Wednesday, July 10, 2019

There Are No Working Air Conditioners in Hell

I have no evidence about the existence of an afterlife, but I can confirm that Hell is hot. Really hot. And sweaty. And there’s lots of grumpy, arguing people. All of whom I’m related to, apparently.

This past week, my family and I completed our annual pilgrimage to Hilton Head. The day after we got there, the air conditioning in our minivan went kaput.

It just so happened that this southern vacation destination that we’ve visited annually the past few years was also experiencing a warmer than usual stretch. The typical high temperature this time of year is about 90 degrees. Each day beat that average by between 5 and 8 degrees. When you factor in the humidity, the heat index was pushing 110.

And, apparently, the heat index is directly related to how often my children fight with eachother.

This is the only shady road in South Carolina.
Okay, so it wasn’t actual hell. It was South Carolina in the summer with no AC. Which is close enough. And it was vacation. So, right about now, you’re rightly thinking these are a first-world problems, and I should get a grip.

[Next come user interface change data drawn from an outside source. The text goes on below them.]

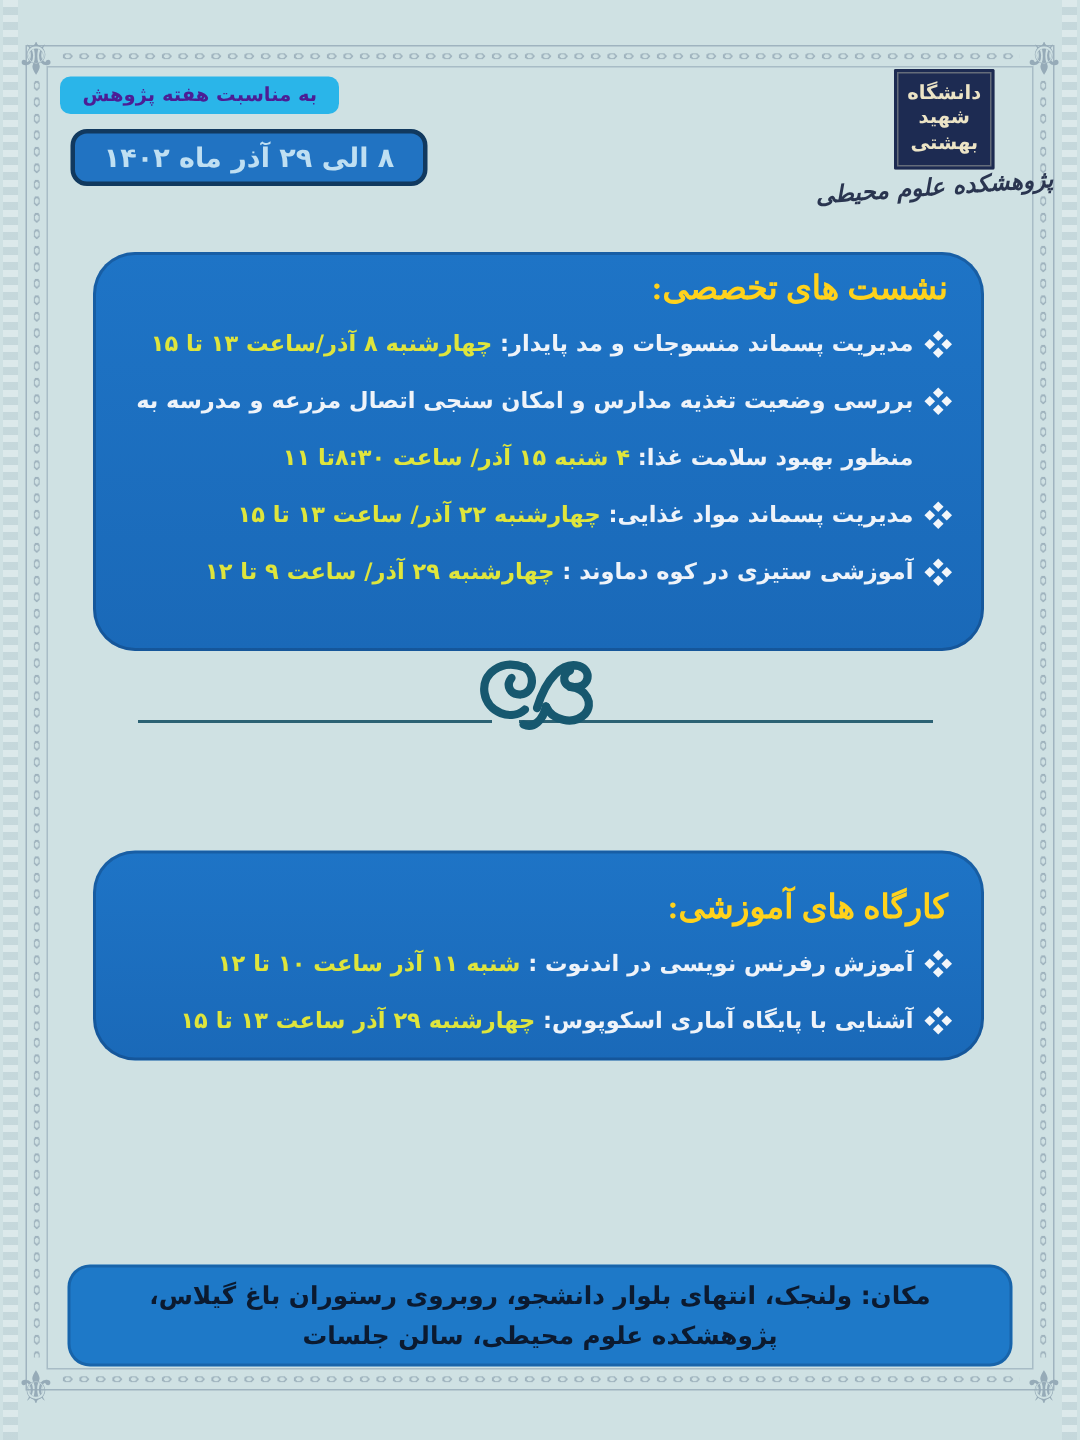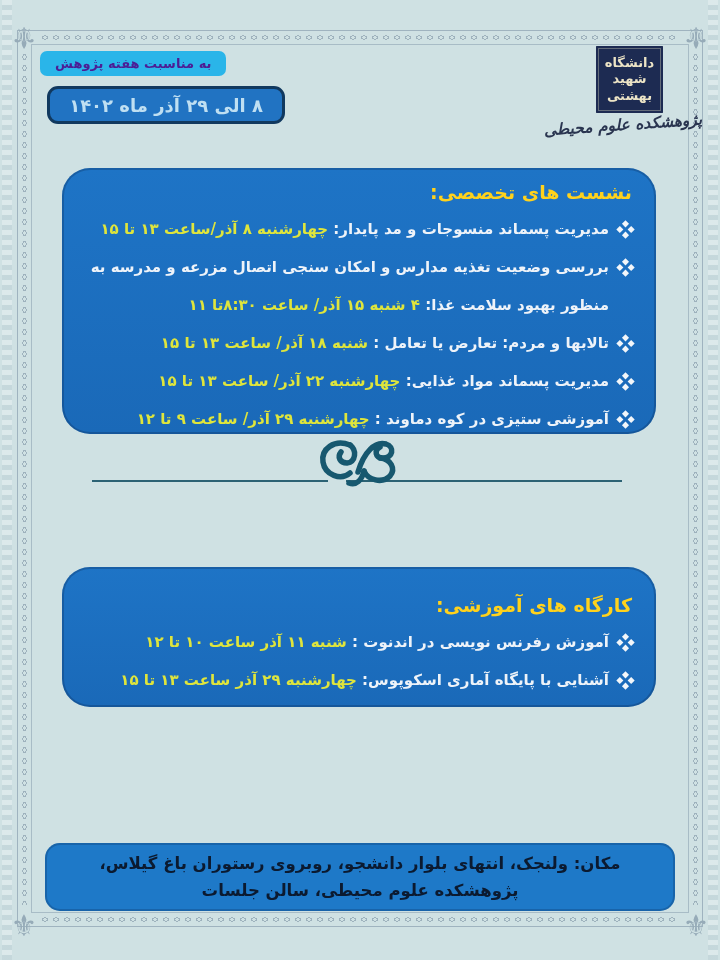--- a/index.html
+++ b/index.html
@@ -61,8 +61,8 @@
     box-shadow:inset 0 0 0 2px rgba(9,40,80,.28); }
   .panel-sessions  { top:168px; height:266px; }
   .panel-workshops { top:567px; height:140px; padding-top:22px; }
-  .panel h2 { color:#ffd21c; font-size:19px; font-weight:bold; line-height:32px;
-    margin-bottom:2px; letter-spacing:.2px; }
+  .panel h2 { color:#ffd21c; font-size:22px; font-weight:bold; line-height:32px;
+    margin-bottom:2px; letter-spacing:.2px;font-family:Liberation Serif, serif; }
   .item { display:flex; align-items:flex-start; gap:10px; font-size:15px; font-weight:bold;
     line-height:38px; }
   .bullet { flex:none; width:13px; height:13px; position:relative; transform:rotate(45deg);

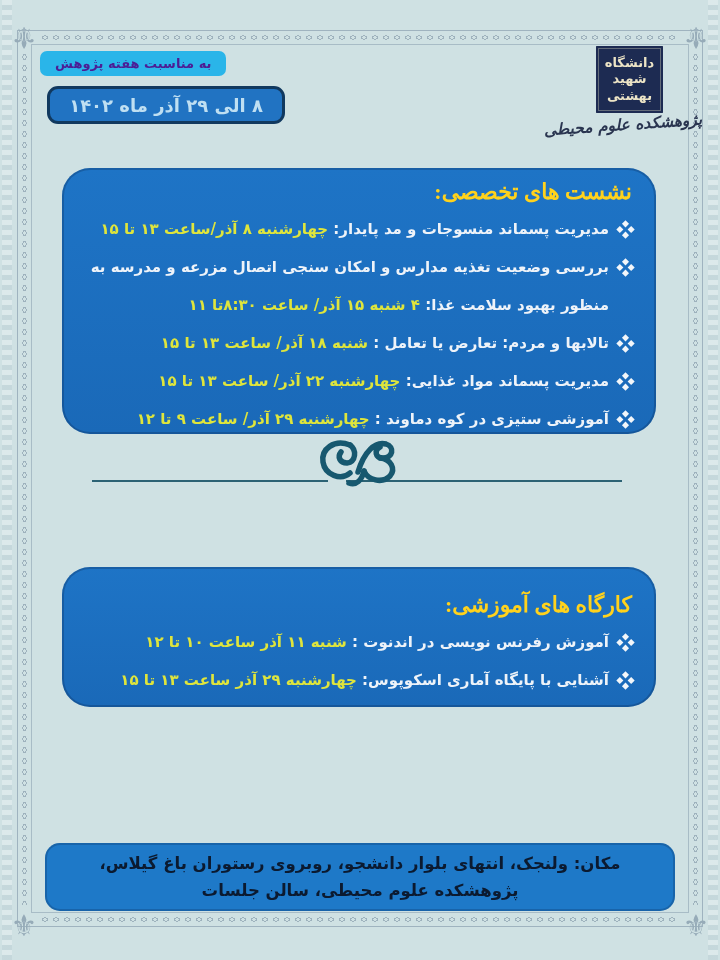--- a/index.html
+++ b/index.html
@@ -142,15 +142,6 @@
           <i></i>
           <i></i>
         </span>
-      <span class="txt"><span class="topic">تالابها و مردم: تعارض یا تعامل : </span><span class="time">شنبه ۱۸ آذر/ ساعت ۱۳ تا ۱۵</span></span>
-    </div>
-    <div class="item">
-      <span class="bullet">
-          <i></i>
-          <i></i>
-          <i></i>
-          <i></i>
-        </span>
       <span class="txt"><span class="topic">مدیریت پسماند مواد غذایی: </span><span class="time">چهارشنبه ۲۲ آذر/ ساعت ۱۳ تا ۱۵</span></span>
     </div>
     <div class="item">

Clearly, you’ve never been in a van with my kids as hot are blew out the vents and hotter air blew in the windows. I actually cried while driving and listening to the bickering. It wasn’t so much that moment as the thought of the 934 mile drive home we would have to endure at the end of the week.

That looming trip home made me curl up in a fetal position with a bottle of rum and want to melt away. Which almost happened.

When I hit rock bottom and ran out of rum and sweat to give, I turned to my old friend Google and taught myself how to recharge the AC with coolant.

The back story is that we knew the AC was having problems before the trip. It started to struggle a few weeks before when my wife was out of town with the van, and she had to pay way too much money for some service station to recharge the AC. That fix lasted a few days before the air being spewed through the vents warmed up a gain. That told us we had a bigger problem. So, we took it to our trusty car guys and they charged us even more money to change some leaking tubes, giving us the false sense of security to drive south in the beast.

When the car AC stopped working in South Carolina, I knew that an expensive fix from a local service station would not last long enough to get us through the week or make it home. Also, we were running out of money, thanks to some sale my wife discovered on our second day there that caused her to blow our entire budget on gifts for the year ahead. But that's a story for another time. Or for never.

About halfway through the sweltering week, I watched videos on how to recharge the car's AC unit myself. It was surprisingly easy. And not that expensive.

Over the final two days of the trip, I bought 4 cans of R-134a refrigerant. That cooled things down long enough for hope to grow that we could actually make it all the way home with this temporary fix. It’s only a 14 hour drive, after all.

However, in life, and in this particular experience, I’ve learned that sometimes hope is the enemy of acceptance.

On departure day, I loaded up on cans of refrigerant at the Walmart in Hilton Head, and we turned our ship for home.

If we were smart, we would have biked the 934 miles home.
The first can lasted about an hour into the trip. The second only lasted 40 minutes. And the air coming out after the procedure first wasn’t even all that cool. By the third time we stopped the car along the side of the road so I could top off the AC with refrigerant, there was no discernable change in the hot air blowing through the vents.

Hope was lost. And heat was our reality. 

for the next 12 hours over two days of driving, the sweating was epic. The fights were legendary.

And I can confirm that Hell is hot. At least, my version of it.